The move follows the announcement last month that two fresh dough facilities were scheduled for closure in California (Stockton and Ontario), which resulted in 350 layoffs. Another five of the baking facilities closed over the past year, including operations in Texas, Arizona, Georgia, Colorado and Washington state.

The fresh dough facilities have served Panera Bread cafes, making pastries and other menu items. It’s also where Panera's bread dough was traditionally mixed and shaped before being sent to cafes, where the loaves were proofed and baked every morning.

Panera, however, is shifting to an “on-demand” baking model, in which the bread dough is produced by a third-party bakery—using Panera’s recipes—then par-baked and frozen. The bread is then delivered to cafes where it can be baked throughout the day on an as-needed basis.

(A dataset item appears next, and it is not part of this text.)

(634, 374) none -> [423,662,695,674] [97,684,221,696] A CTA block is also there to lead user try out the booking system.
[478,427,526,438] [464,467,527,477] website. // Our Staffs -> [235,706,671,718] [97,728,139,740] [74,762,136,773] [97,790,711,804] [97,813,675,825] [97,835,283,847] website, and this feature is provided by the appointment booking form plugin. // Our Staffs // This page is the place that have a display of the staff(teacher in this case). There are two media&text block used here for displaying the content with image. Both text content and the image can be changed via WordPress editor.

Panera officials say the on-demand model simplifies operations and allows for bread to be baked throughout the day, ensuring fresh bread at any hour, not just in the morning.

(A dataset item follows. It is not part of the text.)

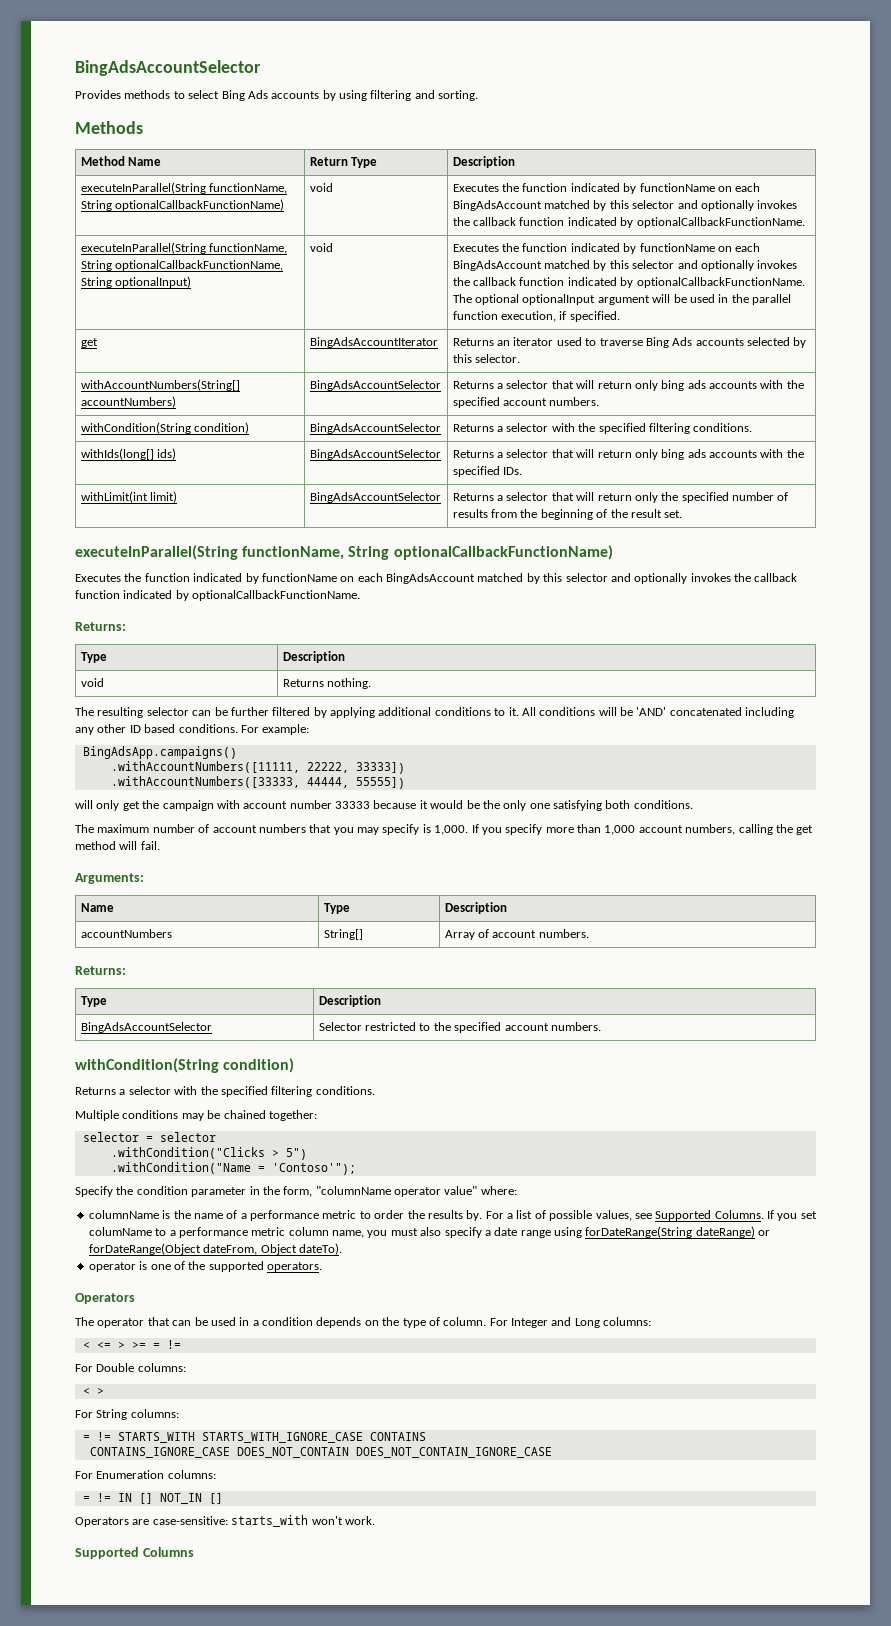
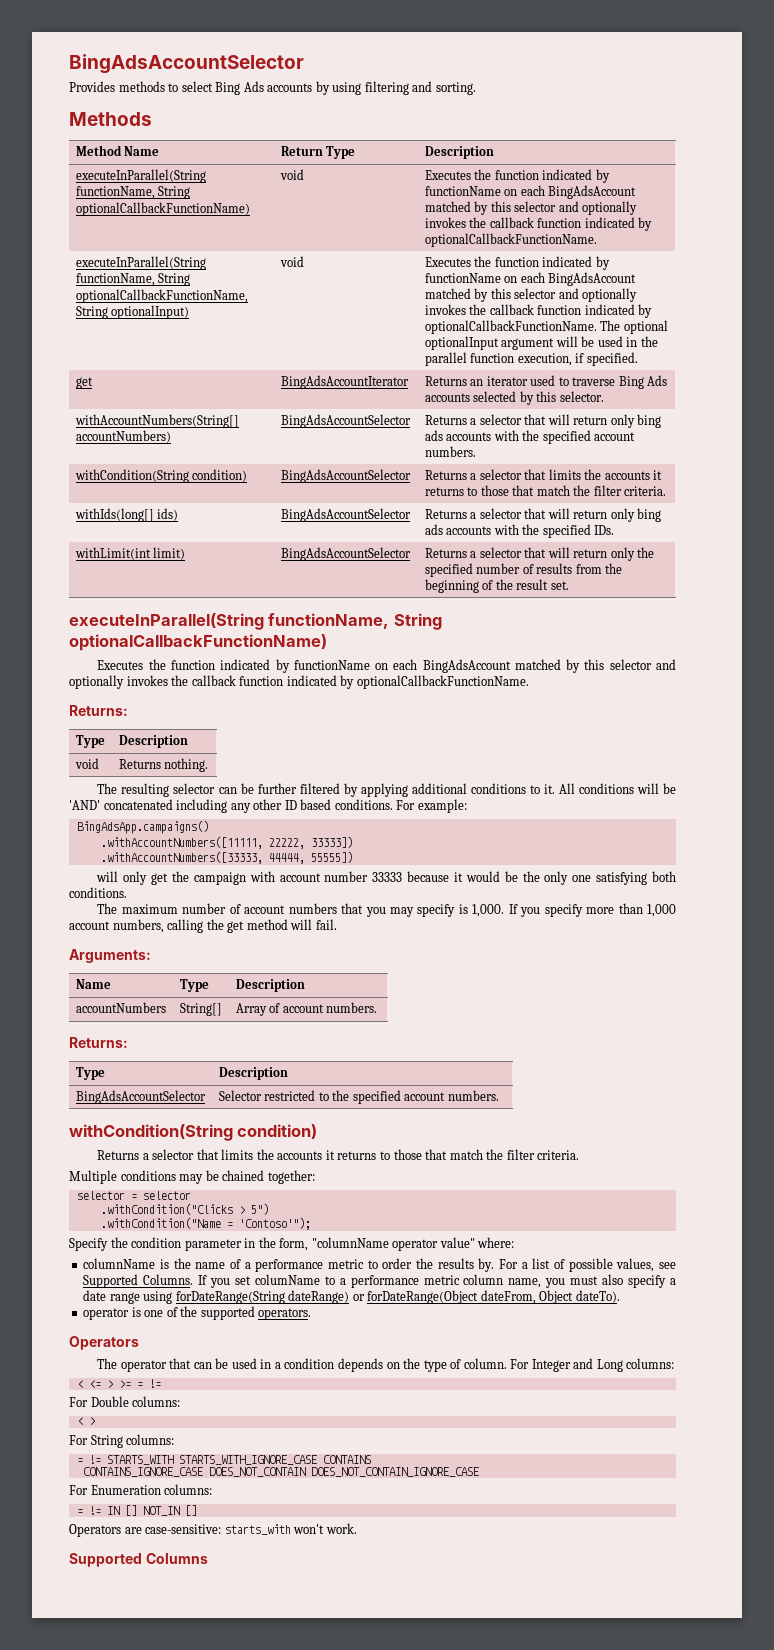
[551,423,753,434] with the specified filtering conditions. -> [524,469,663,480] [424,485,667,496] that limits the accounts it returns to those that match the filter criteria.
[174,1086,375,1097] with the specified filtering conditions. -> [196,1149,580,1160] that limits the accounts it returns to those that match the filter criteria.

Some, however, argue that Panera is losing focus on quality and the artisanal bread that has been the core of the 2,200-unit bakery-cafe chain’s menu for decades.

Panera officials say they are still learning about the shift to par-baked bread, and haven’t indicated whether more fresh dough facilities will close. After the closures of Lenexa and Greensboro, there will be nine Panera dough facilities remaining in the U.S.

For Panera, it’s the continuation of an ongoing transformation under Luxembourg-based conglomerate JAB Holding, which two years ago said it was preparing the chain to go public with an initial public offering, though it’s not clear whether that is still the plan. 

José Alberto Dueñas, CEO of Panera Brands, which includes Panera Bread, Caribou Coffee and Einstein Bros. Bagels, stepped down in January. The company has made several board shifts and brought in a slew of new executives in recent months. And last year Panera Bread launched a comprehensive menu overhaul dubbed a “New Era for Panera,” streamlining the menu to focus on core categories like soups, sandwiches and salads.

As it has in the past, Panera officials said they would offer the impacted workers separation pay, access to health coverage, outplacement services and the opportunity to move to other jobs within the company where possible.